WHAT NEEDS TO BE DONE:
Everything from the first line of the entries through the line containing "of cards are being dragged through the builder." is to be retyped exactly, and nothing beyond it.

SOURCE INFORMATION:
========================================

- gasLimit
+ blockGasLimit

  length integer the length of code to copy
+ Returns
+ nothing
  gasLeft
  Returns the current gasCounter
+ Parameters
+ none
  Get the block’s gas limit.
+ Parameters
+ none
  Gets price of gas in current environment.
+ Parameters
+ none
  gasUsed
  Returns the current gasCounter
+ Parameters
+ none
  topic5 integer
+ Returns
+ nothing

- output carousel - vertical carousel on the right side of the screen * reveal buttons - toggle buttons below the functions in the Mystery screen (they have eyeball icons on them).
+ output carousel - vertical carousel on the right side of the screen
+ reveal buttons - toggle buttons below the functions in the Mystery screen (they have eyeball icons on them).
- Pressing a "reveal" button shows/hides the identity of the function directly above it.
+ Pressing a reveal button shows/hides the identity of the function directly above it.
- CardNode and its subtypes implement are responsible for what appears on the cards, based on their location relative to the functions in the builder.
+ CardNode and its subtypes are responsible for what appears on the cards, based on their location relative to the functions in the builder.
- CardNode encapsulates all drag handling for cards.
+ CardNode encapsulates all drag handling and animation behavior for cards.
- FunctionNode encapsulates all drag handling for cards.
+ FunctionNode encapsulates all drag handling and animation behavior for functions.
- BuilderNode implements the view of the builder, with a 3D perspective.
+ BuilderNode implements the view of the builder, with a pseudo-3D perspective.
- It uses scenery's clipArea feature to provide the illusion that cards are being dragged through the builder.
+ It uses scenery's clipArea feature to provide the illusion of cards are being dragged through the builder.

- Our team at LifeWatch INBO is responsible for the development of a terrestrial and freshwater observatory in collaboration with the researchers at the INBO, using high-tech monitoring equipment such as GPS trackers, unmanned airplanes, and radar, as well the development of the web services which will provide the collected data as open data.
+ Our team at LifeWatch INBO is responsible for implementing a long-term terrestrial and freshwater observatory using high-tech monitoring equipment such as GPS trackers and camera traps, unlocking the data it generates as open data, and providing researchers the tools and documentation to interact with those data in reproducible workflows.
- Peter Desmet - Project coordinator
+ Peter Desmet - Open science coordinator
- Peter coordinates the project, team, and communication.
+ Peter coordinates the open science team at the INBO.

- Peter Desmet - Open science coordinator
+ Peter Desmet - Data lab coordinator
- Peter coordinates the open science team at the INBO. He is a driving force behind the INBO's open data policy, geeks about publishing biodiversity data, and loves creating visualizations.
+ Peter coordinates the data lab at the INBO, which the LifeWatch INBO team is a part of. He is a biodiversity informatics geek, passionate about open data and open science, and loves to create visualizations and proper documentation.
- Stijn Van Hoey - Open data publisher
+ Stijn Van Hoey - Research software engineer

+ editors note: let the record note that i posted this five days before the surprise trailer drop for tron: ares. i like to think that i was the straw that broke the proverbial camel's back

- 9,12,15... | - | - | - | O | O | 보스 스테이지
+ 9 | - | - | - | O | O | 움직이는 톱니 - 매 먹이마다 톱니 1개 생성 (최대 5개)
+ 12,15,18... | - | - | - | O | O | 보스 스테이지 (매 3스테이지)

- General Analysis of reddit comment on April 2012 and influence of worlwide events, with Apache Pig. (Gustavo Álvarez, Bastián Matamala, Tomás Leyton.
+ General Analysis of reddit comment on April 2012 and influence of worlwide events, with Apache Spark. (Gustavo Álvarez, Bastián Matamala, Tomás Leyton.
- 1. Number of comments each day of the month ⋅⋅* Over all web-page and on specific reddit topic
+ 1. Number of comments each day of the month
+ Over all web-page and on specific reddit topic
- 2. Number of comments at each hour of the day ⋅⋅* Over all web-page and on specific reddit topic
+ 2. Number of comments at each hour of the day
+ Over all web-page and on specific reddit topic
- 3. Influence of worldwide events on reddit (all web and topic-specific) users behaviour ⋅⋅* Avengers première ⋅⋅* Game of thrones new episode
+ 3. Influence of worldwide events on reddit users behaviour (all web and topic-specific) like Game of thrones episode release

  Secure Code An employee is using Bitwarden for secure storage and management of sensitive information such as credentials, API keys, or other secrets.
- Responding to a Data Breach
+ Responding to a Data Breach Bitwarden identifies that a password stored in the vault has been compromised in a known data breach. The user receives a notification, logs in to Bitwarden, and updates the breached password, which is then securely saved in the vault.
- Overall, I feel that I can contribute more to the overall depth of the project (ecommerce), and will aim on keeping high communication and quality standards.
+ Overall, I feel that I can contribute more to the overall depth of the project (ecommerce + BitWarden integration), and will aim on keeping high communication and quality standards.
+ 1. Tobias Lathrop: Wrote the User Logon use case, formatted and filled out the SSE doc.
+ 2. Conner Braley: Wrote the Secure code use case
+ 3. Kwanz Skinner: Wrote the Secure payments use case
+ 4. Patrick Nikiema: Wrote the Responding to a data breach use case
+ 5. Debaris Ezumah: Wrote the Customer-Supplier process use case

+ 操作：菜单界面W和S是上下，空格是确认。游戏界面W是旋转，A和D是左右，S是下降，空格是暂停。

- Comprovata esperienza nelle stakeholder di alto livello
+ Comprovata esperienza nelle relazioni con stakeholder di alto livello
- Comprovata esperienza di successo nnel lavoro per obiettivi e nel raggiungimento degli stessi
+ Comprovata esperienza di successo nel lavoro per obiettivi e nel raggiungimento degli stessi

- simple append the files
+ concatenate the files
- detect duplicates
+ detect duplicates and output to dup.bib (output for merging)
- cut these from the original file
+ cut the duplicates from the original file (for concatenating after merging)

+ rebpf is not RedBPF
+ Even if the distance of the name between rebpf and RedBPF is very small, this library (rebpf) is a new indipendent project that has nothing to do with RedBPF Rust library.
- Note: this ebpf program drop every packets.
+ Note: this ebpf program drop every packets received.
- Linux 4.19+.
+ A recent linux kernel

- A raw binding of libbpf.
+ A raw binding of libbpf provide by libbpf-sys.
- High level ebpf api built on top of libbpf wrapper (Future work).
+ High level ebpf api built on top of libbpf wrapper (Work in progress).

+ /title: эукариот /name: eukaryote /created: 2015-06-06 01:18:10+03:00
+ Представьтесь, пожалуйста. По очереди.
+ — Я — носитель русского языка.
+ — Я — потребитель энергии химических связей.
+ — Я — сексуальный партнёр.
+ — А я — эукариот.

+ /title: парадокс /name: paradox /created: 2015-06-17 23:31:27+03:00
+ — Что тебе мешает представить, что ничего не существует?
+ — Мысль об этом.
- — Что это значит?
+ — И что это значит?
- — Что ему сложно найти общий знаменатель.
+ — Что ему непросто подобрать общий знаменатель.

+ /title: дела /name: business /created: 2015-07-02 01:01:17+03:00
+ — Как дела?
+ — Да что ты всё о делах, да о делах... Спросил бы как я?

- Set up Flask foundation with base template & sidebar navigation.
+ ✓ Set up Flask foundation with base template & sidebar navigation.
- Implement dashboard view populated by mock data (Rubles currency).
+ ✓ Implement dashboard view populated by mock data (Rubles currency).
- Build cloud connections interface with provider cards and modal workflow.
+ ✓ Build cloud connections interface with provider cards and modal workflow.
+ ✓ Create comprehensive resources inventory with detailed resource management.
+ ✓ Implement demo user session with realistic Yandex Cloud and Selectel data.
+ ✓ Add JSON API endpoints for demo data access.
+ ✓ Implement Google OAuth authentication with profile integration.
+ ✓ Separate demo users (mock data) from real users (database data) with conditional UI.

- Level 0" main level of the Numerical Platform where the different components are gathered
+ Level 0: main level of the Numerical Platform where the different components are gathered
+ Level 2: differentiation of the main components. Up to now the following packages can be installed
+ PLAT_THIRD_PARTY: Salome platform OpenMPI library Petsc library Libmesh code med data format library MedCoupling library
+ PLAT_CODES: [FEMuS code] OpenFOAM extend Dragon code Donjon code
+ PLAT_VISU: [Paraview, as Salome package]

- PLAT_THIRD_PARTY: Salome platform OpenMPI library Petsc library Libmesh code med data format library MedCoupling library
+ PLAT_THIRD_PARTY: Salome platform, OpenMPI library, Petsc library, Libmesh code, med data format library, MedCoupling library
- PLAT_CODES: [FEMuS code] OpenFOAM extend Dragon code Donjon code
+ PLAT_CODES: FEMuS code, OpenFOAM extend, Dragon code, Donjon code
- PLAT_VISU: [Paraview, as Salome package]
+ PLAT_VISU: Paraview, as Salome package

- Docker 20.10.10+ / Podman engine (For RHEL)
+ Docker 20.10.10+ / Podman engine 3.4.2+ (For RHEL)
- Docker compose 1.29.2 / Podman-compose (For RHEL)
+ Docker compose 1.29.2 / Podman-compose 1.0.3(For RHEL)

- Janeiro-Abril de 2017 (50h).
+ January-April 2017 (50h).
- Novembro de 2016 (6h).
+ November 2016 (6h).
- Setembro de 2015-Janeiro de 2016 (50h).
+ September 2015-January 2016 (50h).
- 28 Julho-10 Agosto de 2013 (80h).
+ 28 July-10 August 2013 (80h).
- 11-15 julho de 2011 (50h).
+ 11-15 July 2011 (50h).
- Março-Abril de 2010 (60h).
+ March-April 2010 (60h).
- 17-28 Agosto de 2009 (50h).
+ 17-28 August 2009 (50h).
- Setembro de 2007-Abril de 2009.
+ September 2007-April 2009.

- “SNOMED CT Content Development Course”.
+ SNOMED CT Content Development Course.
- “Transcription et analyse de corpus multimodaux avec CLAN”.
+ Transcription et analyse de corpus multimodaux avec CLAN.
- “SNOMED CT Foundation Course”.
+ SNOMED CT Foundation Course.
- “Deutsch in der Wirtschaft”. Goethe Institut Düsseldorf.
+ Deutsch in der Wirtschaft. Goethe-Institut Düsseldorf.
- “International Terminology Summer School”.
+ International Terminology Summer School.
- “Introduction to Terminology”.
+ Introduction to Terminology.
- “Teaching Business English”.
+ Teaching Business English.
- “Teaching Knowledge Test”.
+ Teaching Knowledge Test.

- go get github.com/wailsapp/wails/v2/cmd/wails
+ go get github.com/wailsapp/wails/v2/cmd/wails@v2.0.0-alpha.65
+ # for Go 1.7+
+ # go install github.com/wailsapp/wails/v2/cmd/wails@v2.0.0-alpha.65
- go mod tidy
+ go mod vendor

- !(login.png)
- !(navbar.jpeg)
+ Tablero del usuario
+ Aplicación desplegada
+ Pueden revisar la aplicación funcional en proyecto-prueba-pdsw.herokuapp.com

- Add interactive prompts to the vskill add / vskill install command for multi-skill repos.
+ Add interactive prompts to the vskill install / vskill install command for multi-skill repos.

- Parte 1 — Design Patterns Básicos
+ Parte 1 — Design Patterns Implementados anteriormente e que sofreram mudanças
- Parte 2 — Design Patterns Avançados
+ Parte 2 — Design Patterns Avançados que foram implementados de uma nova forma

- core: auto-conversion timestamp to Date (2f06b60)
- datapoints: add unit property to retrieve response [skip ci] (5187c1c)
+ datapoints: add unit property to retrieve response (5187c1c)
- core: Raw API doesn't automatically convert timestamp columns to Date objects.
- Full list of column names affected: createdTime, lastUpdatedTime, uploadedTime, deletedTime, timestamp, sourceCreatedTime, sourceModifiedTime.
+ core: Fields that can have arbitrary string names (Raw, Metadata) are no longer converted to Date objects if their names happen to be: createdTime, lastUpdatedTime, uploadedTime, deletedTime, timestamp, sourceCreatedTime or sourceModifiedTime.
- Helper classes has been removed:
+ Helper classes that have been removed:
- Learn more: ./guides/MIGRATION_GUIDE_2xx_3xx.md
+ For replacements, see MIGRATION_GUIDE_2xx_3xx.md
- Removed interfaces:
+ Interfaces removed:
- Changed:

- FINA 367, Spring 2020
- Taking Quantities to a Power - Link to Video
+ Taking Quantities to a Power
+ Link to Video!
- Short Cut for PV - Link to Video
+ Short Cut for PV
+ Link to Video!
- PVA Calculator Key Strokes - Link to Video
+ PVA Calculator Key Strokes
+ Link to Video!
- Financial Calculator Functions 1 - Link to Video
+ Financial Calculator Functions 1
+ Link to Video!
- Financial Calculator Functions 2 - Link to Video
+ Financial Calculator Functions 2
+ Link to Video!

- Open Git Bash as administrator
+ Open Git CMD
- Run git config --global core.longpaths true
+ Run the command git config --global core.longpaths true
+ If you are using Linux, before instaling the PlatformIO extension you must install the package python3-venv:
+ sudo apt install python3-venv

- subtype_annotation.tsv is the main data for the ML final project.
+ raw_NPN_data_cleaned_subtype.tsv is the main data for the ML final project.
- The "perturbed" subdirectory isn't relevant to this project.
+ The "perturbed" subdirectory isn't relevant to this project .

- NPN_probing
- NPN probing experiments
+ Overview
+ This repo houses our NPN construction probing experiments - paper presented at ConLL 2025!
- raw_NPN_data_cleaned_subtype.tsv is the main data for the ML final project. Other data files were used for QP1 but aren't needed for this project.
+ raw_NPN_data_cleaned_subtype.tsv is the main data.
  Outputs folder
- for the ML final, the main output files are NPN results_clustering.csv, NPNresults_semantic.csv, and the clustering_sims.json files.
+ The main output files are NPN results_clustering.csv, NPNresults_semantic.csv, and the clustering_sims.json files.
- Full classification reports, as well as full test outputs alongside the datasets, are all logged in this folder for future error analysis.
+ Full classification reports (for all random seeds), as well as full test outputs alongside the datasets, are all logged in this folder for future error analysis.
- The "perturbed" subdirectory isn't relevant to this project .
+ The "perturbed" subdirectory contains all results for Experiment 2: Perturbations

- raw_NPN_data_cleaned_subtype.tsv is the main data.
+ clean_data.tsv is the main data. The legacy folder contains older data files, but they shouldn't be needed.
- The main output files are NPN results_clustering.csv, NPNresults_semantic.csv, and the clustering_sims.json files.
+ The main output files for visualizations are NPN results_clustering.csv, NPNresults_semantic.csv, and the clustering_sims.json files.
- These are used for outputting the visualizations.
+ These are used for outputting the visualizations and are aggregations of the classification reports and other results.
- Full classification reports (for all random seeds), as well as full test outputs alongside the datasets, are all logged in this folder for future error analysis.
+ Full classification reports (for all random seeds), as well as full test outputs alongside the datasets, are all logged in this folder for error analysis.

========================================

WRITTEN RESPONSE:
- gasLimit
+ blockGasLimit

  length integer the length of code to copy
+ Returns
+ nothing
  gasLeft
  Returns the current gasCounter
+ Parameters
+ none
  Get the block’s gas limit.
+ Parameters
+ none
  Gets price of gas in current environment.
+ Parameters
+ none
  gasUsed
  Returns the current gasCounter
+ Parameters
+ none
  topic5 integer
+ Returns
+ nothing

- output carousel - vertical carousel on the right side of the screen * reveal buttons - toggle buttons below the functions in the Mystery screen (they have eyeball icons on them).
+ output carousel - vertical carousel on the right side of the screen
+ reveal buttons - toggle buttons below the functions in the Mystery screen (they have eyeball icons on them).
- Pressing a "reveal" button shows/hides the identity of the function directly above it.
+ Pressing a reveal button shows/hides the identity of the function directly above it.
- CardNode and its subtypes implement are responsible for what appears on the cards, based on their location relative to the functions in the builder.
+ CardNode and its subtypes are responsible for what appears on the cards, based on their location relative to the functions in the builder.
- CardNode encapsulates all drag handling for cards.
+ CardNode encapsulates all drag handling and animation behavior for cards.
- FunctionNode encapsulates all drag handling for cards.
+ FunctionNode encapsulates all drag handling and animation behavior for functions.
- BuilderNode implements the view of the builder, with a 3D perspective.
+ BuilderNode implements the view of the builder, with a pseudo-3D perspective.
- It uses scenery's clipArea feature to provide the illusion that cards are being dragged through the builder.
+ It uses scenery's clipArea feature to provide the illusion of cards are being dragged through the builder.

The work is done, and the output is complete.